Когда мы были варварами, а Греция уже знала великую тайну, как создавать из копий и людей сплочённую воинскую единицу («Так из пальцев сжимают кулак», — говорит греческий историограф), Греция, ясное дело, не оставила нас и дальше прозябать в дикости: ведь сильные мира сего всегда и всюду страждут от своих благих намерений; и вот греческие фаланги пришли в страну армян и прошли её с запада до востока, и с востока до севера, и с севера до юга, и растоптали её и стали лагерем в голубой долине Муша. Далось это легко, как на учениях: не оказалось фаланги против их фаланги и крепостных стен против их катапульты. И ещё не обжигали наши глину, и медь была сама по себе, а бронза — сама по себе: ведь наши гончары месили глину, а кузнецы ковали мечи не для себя, а для Великой Персии.
И вот на равнине Муша, где был разбит лагерь, ночной дозор схватил одного из варваров: с медным ножом тот крался к шатру полководца. Чего он хотел? Говорить по-гречески не умел. Подкрадываться толком — не умел. С ножом управляться толком не умел. Били — поскуливал, хоть бы зарычал, что ли, — и того толком не умел. Храбрец? Нет, и храбрецом не был: когда убивали — извивался и в конце взвыл, — повествует греческий историограф.
Такой непонятный, такой слабый, такой неравный противнику, он выступил навстречу мне из туманной дали двух с половиной тысячелетий — и я узнал в нём себя. И встал на защиту своего бессилия, нетвёрдого ножа и нетвёрдой руки.
— Ты в Крыму бывал?
— Не довелось.
— Жаль. Это надо видеть. Море, стало быть. Язык не поворачивается сказать: Понт. Понт — это грозная бушующая пучина без дна и без края, затерянные среди валов судёнышки и пламенная мольба, обращённая к богу моря. А тут — даже не море, а так, лохань с тёплой водицей и постоянное сознание, что морские купания, взморье — это очень полезно, особенно для суставов. Ну и потом — жёлтый песочек, а на нём распластаны пять, десять, сто тысяч тел. Стоит грузовик, на нём пианино, на пианино бренчит какой-то тип, и под эту музыку выделывают полезные телодвижения стареющие актрисы, бухгалтерши, врачихи. Сквозь тёмные очки на них поглядывают девушки и парни с крепкими молодыми телами, едят мороженое, болтают друг с другом по-русски, по-казахски, по-молдавски, а то вдруг и по-немецки. Едят, флиртуют, шутят, пересчитывают свои денежки… а рядом наши, словно припорошенные пылью, наши бедные, наши скромные, наши потерянные пшатовые деревца. Их в старину завезли армяне. Армян тут больше нет, а деревья остались. Но и вид у них уже не тот, и аромат не тот.
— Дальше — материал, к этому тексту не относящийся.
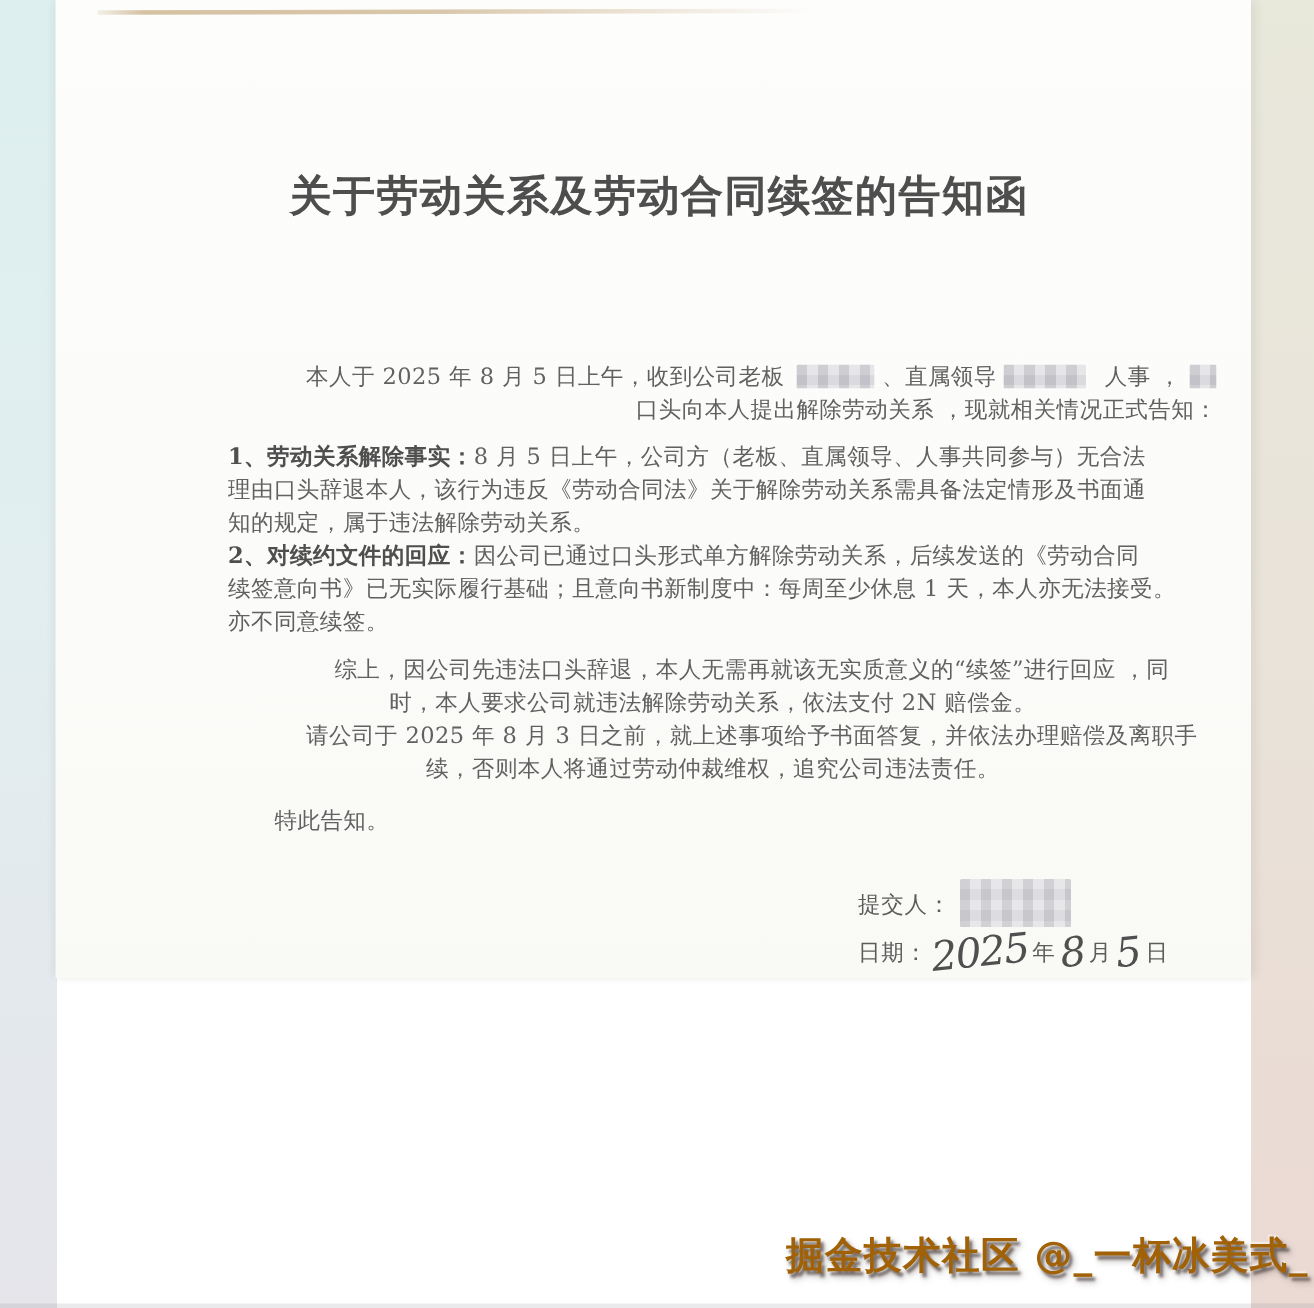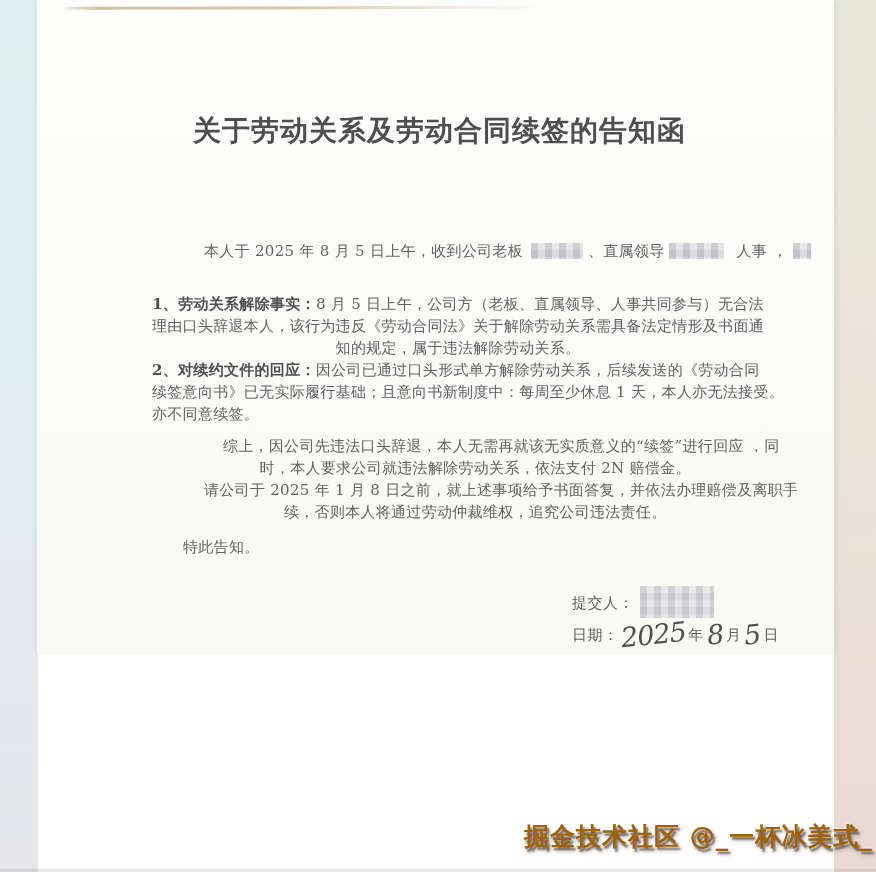--- a/index.html
+++ b/index.html
@@ -102,6 +102,7 @@
       <div class="line indent-lg">
         <span>本人于 2025 年 8 月 5 日上午，收到公司老板</span><span class="mosaic m-name1"></span><span>、直属领导</span><span class="mosaic m-name2"></span><span>人事 ，</span><span class="mosaic m-edge"></span>
       </div>
+      <div class="line">口头向本人提出解除劳动关系 ，现就相关情况正式告知：</div>
     </div>
 
     <div class="block item1">

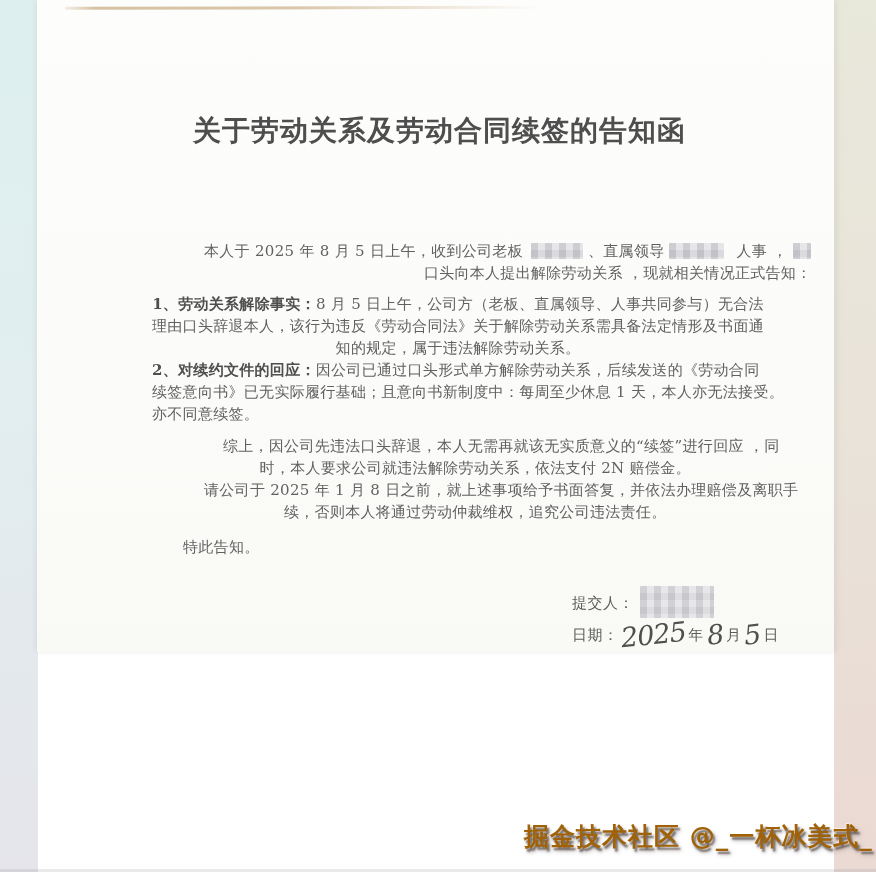--- a/index.html
+++ b/index.html
@@ -50,7 +50,7 @@
   .block{position:absolute;left:115px;}
   .addressee{top:200px;}
   .intro{top:240px;text-align:right;}
-  .item1{top:293px;text-align:center;}
+  .item1{top:293px;}
   .item2{top:359px;}
   .summary{top:435px;text-align:center;}
   .closing{top:536px;padding-left:31px;}

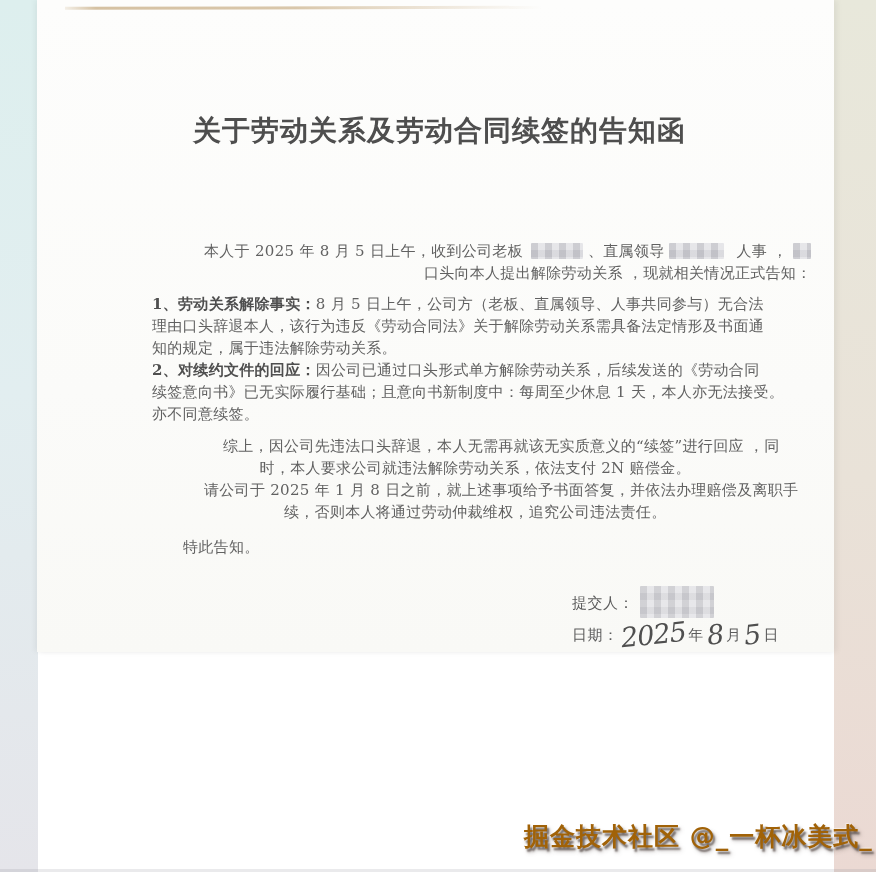--- a/index.html
+++ b/index.html
@@ -124,7 +124,7 @@
     <div class="block summary">
       <div class="line indent-lg">综上，因公司先违法口头辞退，本人无需再就该无实质意义的“续签”进行回应 ，同</div>
       <div class="line">时，本人要求公司就违法解除劳动关系，依法支付 2N 赔偿金。</div>
-      <div class="line indent-lg">请公司于 2025 年 1 月 8 日之前，就上述事项给予书面答复，并依法办理赔偿及离职手</div>
+      <div class="line indent-lg">请公司于 2025 年 8 月 3 日之前，就上述事项给予书面答复，并依法办理赔偿及离职手</div>
       <div class="line">续，否则本人将通过劳动仲裁维权，追究公司违法责任。</div>
     </div>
Бедные, бедные мои деревца, робко благоухающие в чужом Крыму… И наш Бог, Месроп Маштоц, который сказал: «Да будет свет!» — и стал свет.
И тот наш безумец из Муша, который в чёрное лето 1915-го взвалил на спину не жену, не детей, не котомку с хлебом насущным, а створку ворот монастыря Аракелоц и, пошатываясь, побрёл по выгоревшим добела дорогам в святой Эчмиадзин.
И те наши летописцы, что сорок, сто сорок, тысячу сорок лет не разгибались над пергаментом в своей пещере, связанной с широкой дорогой истории лишь узкой тропой, веками пораставшей травой забвения, и повествовали обо всём, что происходило с этим клочком земли. И наше солнце в чёрной рясе — наш Комитас. И наш постаревший за год на все сто лет Туманян. И тот бедный мечтатель, что в далёкой Европе отливал пушку в надежде грянуть по врагу с горных высот Сюника.
И те сотни молодых ребят, что, вооружившись книгами и порохом, шли водружать красное знамя над нашей гибнущей голубой страной и их, как слепых котят, расстреливали на границе и в лоб, и в спину — с обеих сторон.
И 1915 год — и любовь среди его ужасов, и службы в церквах, и съеденный хлеб, и брошенное семя, и рождённые дети, и сложенные песни.